+++ Listed records

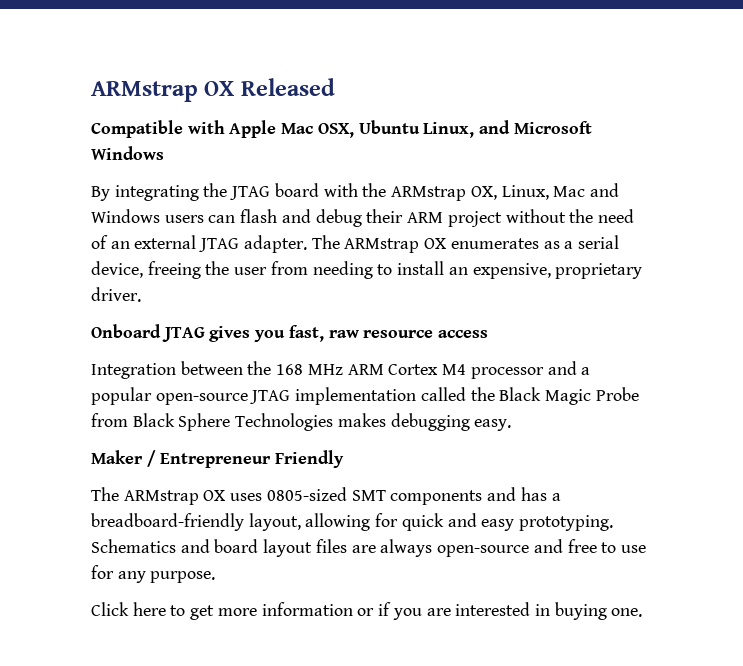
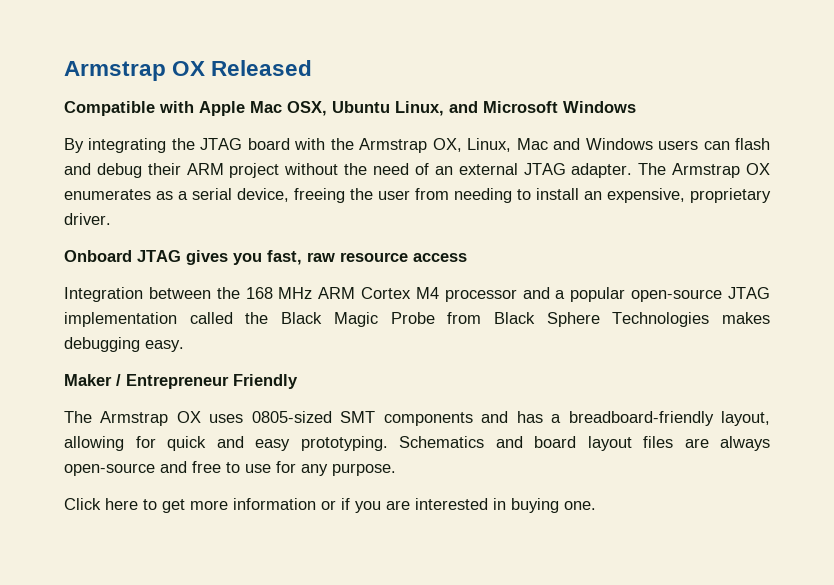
[91,81,198,102] ARMstrap -> [64,61,166,81] Armstrap
[391,186,467,201] ARMstrap -> [359,138,428,153] Armstrap
[344,238,420,253] ARMstrap -> [672,163,741,178] Armstrap
[123,490,199,505] ARMstrap -> [100,411,169,426] Armstrap

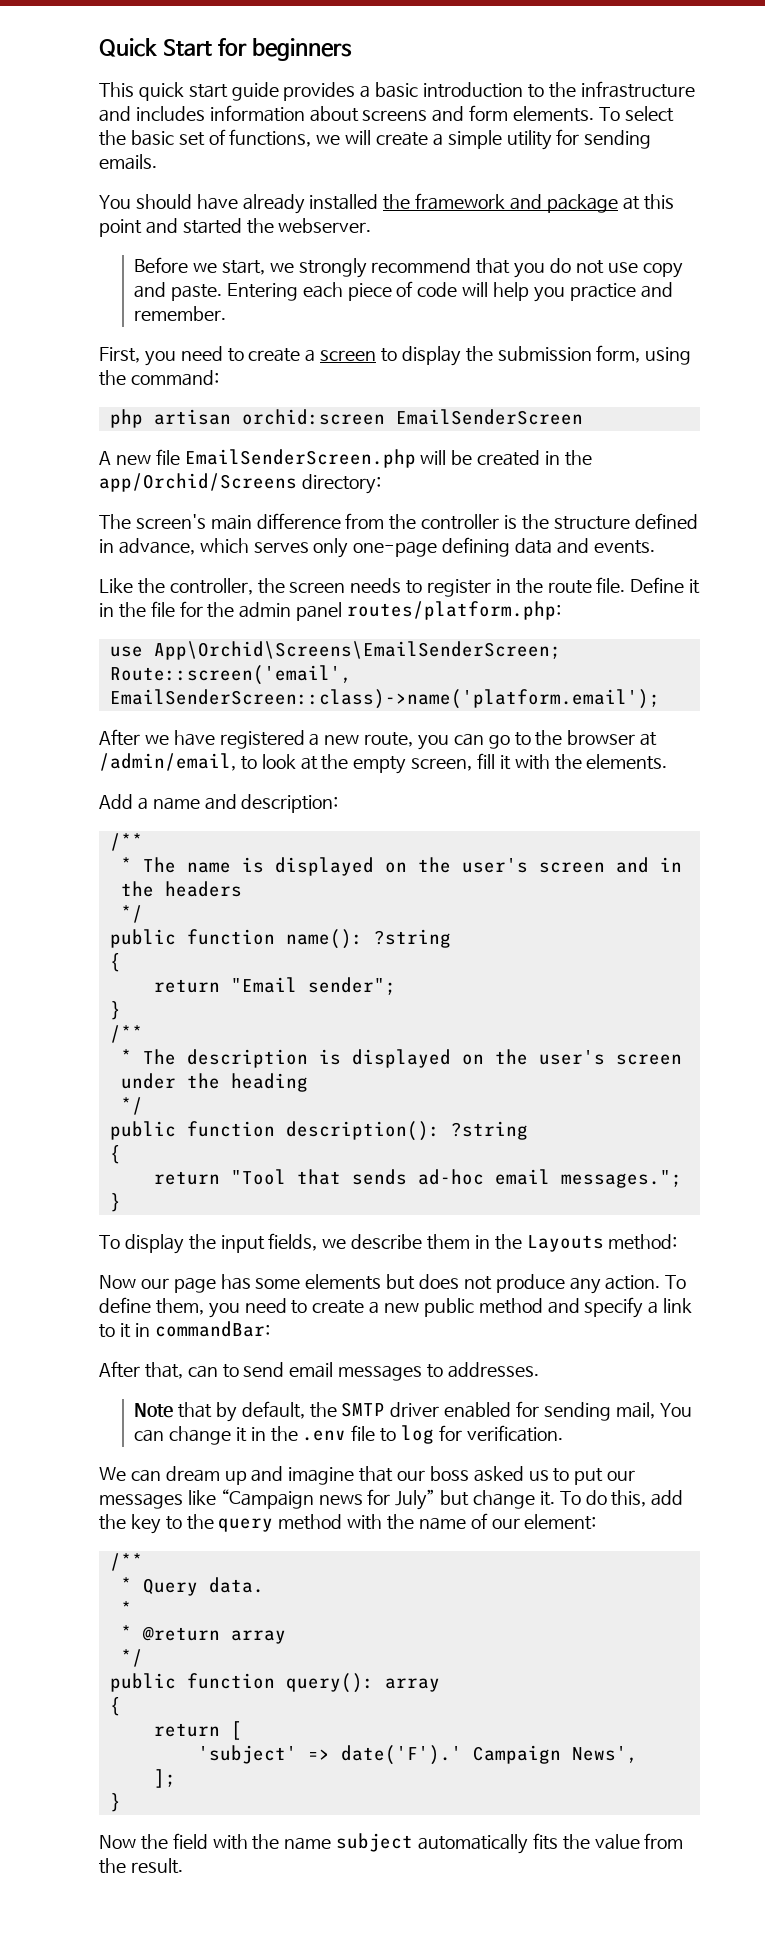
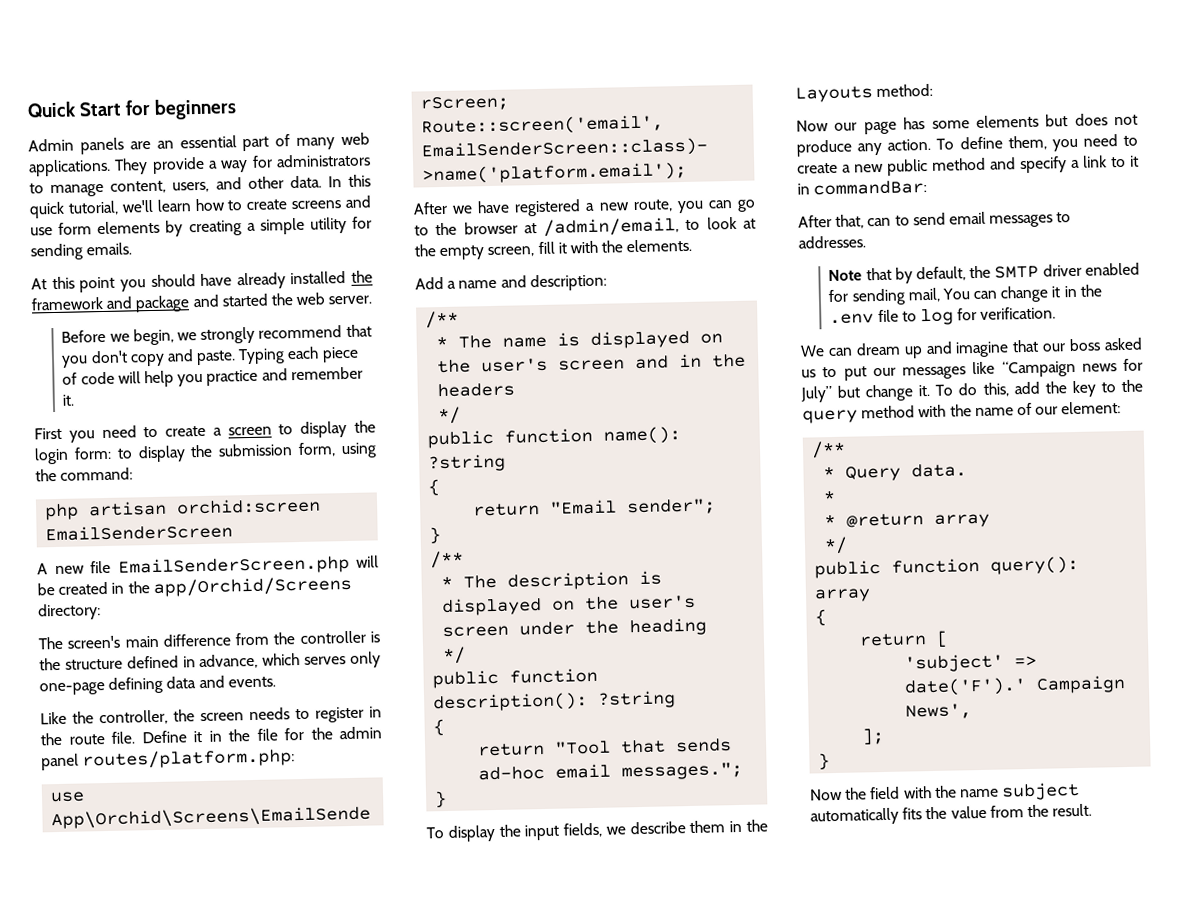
[99,81,695,101] [99,105,674,122] [99,129,429,147] This quick start guide provides a basic introduction to the infrastructure and includes information about screens and form elements. To select the basic set of functions, we will create -> [28,132,370,155] [28,153,371,177] [29,174,371,198] [29,195,371,219] [30,220,242,237] Admin panels are an essential part of many web applications. They provide a way for administrators to manage content, users, and other data. In this quick tutorial, we'll learn how to create screens and use form elements by creating
[99,195,131,209] You -> [31,276,146,293] At this point you
[622,194,674,210] [99,219,142,237] at this point -> (191, 304) none
[278,218,372,233] webserver. -> [296,292,373,305] web server.
[221,260,265,275] start, -> [132,328,174,346] begin,
[550,258,638,274] do not use -> [90,350,128,364] don't
[226,283,298,301] Entering -> [238,348,286,365] Typing
[134,306,227,321] [99,347,140,363] remember. // First, -> [290,366,363,381] [62,394,75,406] [34,427,62,440] remember it. // First
(493, 354) none -> [34,444,214,465] login form: to display the

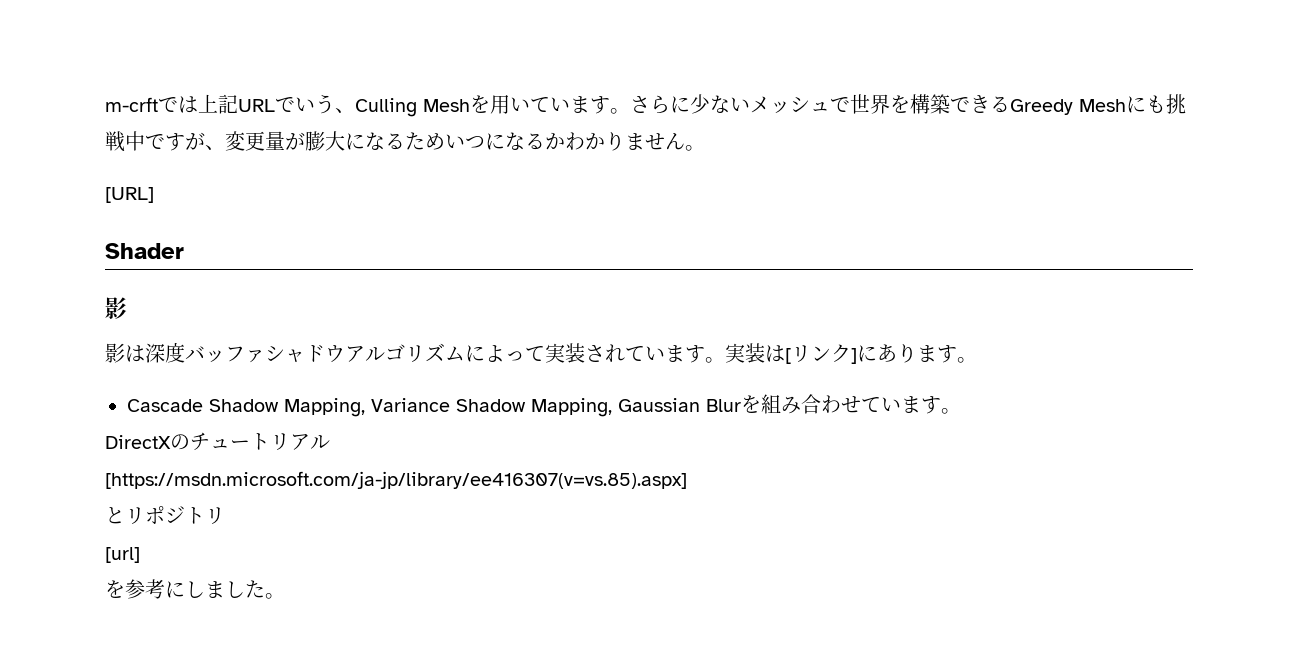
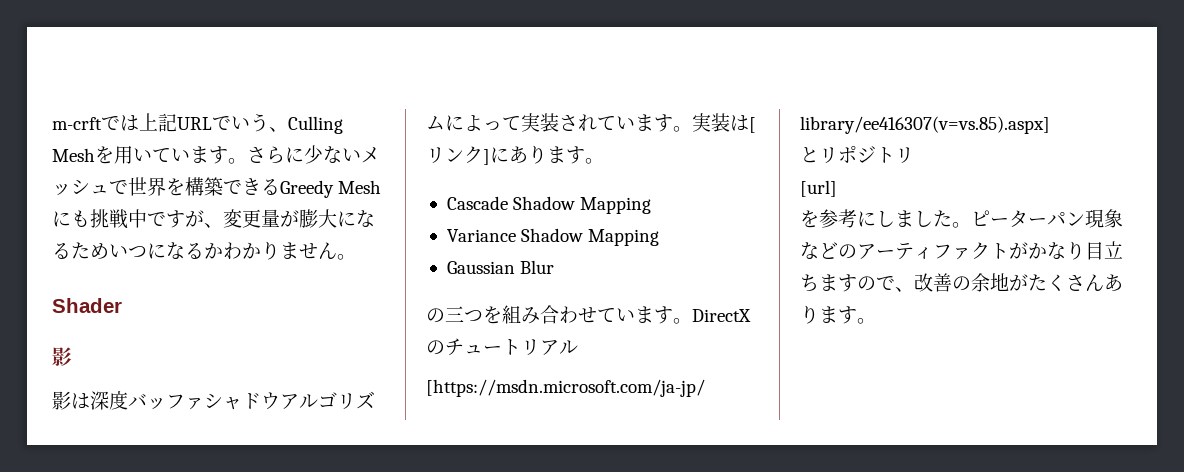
[105,187,154,203] // [URL] -> (356, 257) none
[284,398,365,417] Mapping, -> [580,197,652,214] Mapping //
[531,398,612,417] Mapping, -> [588,229,660,246] Mapping //
(741, 405) none -> [426,306,483,323] // の三つ
(961, 411) // -> (692, 321) none
(285, 596) none -> [971,209,1123,228] [800,241,1123,260] [800,273,1123,292] [800,305,876,324] ピーターパン現象などのアーティファクトがかなり目立ちますので、改善の余地がたくさんあります。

++++++

Here the job is to copy the stretch of records from the line containing "[550,258,638,274] do not" through the line containing "(961, 411) // -> (692, 321) none", word for word. Leave every picture out.

[550,258,638,274] do not use -> [90,350,128,364] don't
[226,283,298,301] Entering -> [238,348,286,365] Typing
[134,306,227,321] [99,347,140,363] remember. // First, -> [290,366,363,381] [62,394,75,406] [34,427,62,440] remember it. // First
(493, 354) none -> [34,444,214,465] login form: to display the

[105,187,154,203] // [URL] -> (356, 257) none
[284,398,365,417] Mapping, -> [580,197,652,214] Mapping //
[531,398,612,417] Mapping, -> [588,229,660,246] Mapping //
(741, 405) none -> [426,306,483,323] // の三つ
(961, 411) // -> (692, 321) none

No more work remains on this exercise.